Everyone involved in an employer-employee relationship is governed by the power of OSHA. Whether you are familiar with such implications or not, you probably have heard of some common OSHA codes. Perhaps some the following are familiar.

-All employers must maintain records of workplace-related injuries and illness.

-Employers must provide hazard communication to employees through appropriate labels, chemical information sheets, alarms, training, and any other method necessary to ensuring safety.

-Employees can file a complaint with the agency at any time with regard to workplace concerns. These same employees are immune from any possible, succeeding retaliation by the employer.

-Employers must always provide the proper PPE, or personal protective equipment to all employees, free of charge.

OSHA in the Headlines

OSHA’s place in the American workforce is pivotal. As aforementioned, the agency’s power and reach is without question. To get a better feel for OSHA in the real world of workforce advocacy, we can glean quite a wealth of understanding by looking to some past headlines.

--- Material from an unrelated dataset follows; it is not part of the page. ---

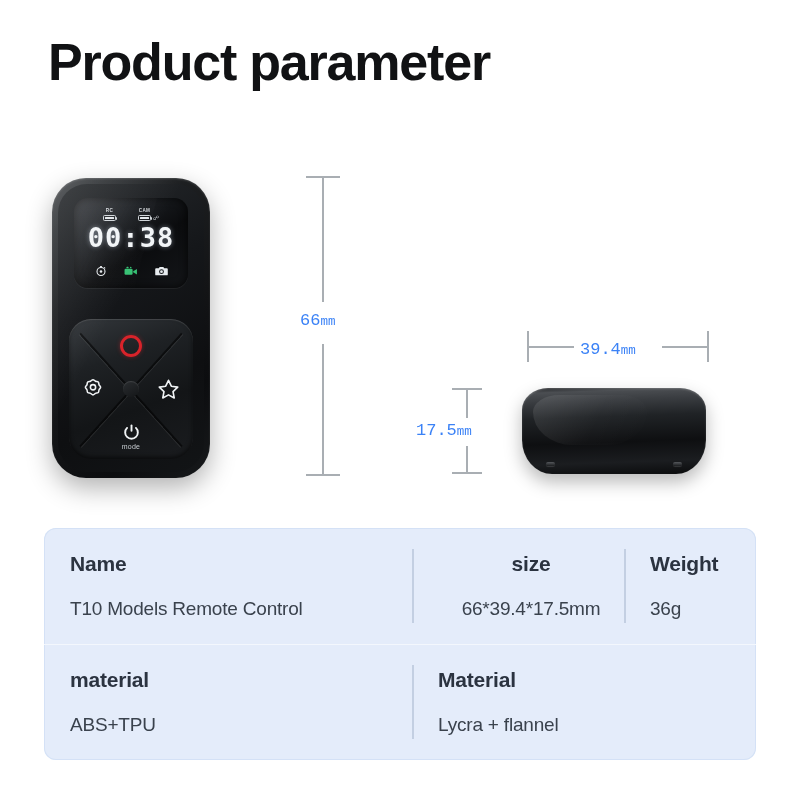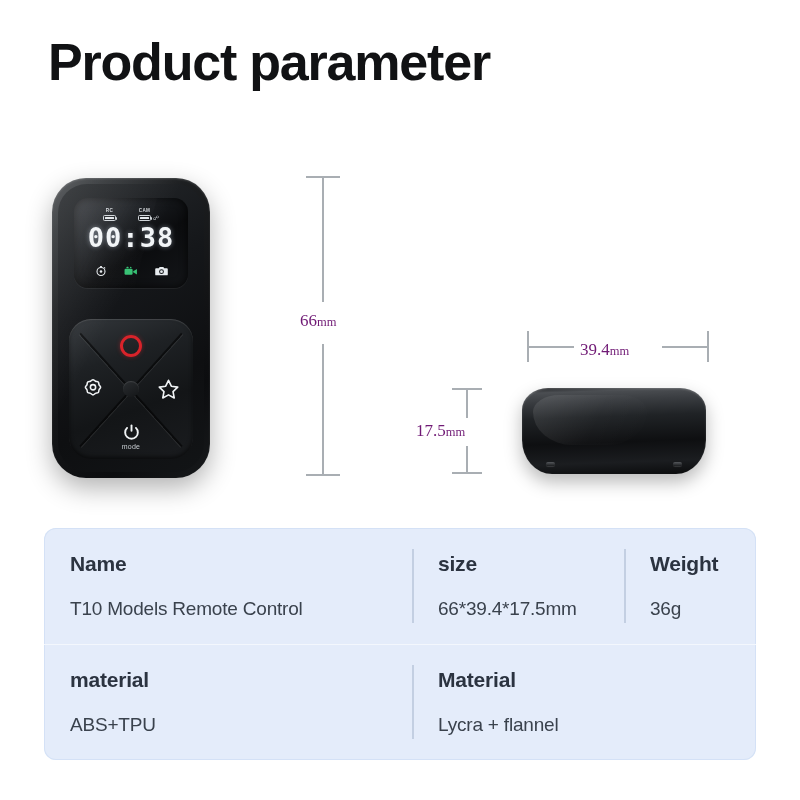"66mm" .dim-label { color: #701a75 -> #3b82f6; font-family: Liberation Serif, serif -> Liberation Mono, monospace }
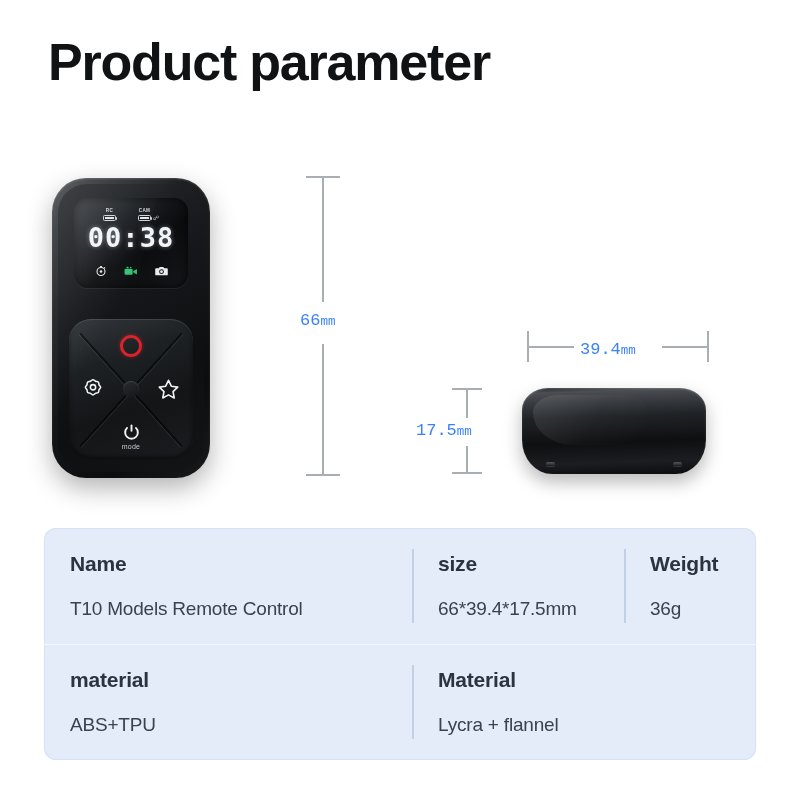"size" .r1 .c2 { align-items: none -> center }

Hearkening back to 2007, OSHA announced that it had issued over $666,000 worth of fines to employers failing to administer adequate training to employees. A York, Pennsylvania insulation company saw a $490,000 fine in 2015 for exposing workers to asbestos in a more famed incident. In January of 2016, OSHA announced a stiff increase in monetary fine amounts. These are just a few of the telling OSHA actions commonly seen in the news.

OSHA is the governing force on the standards and employee safety needed in today’s workplace. Since its inception in 1970, it has educated the masses and led the forward-thinking world in such evolved workplace standards. This is the Occupational Safety and Health Administration’s role fulfilled.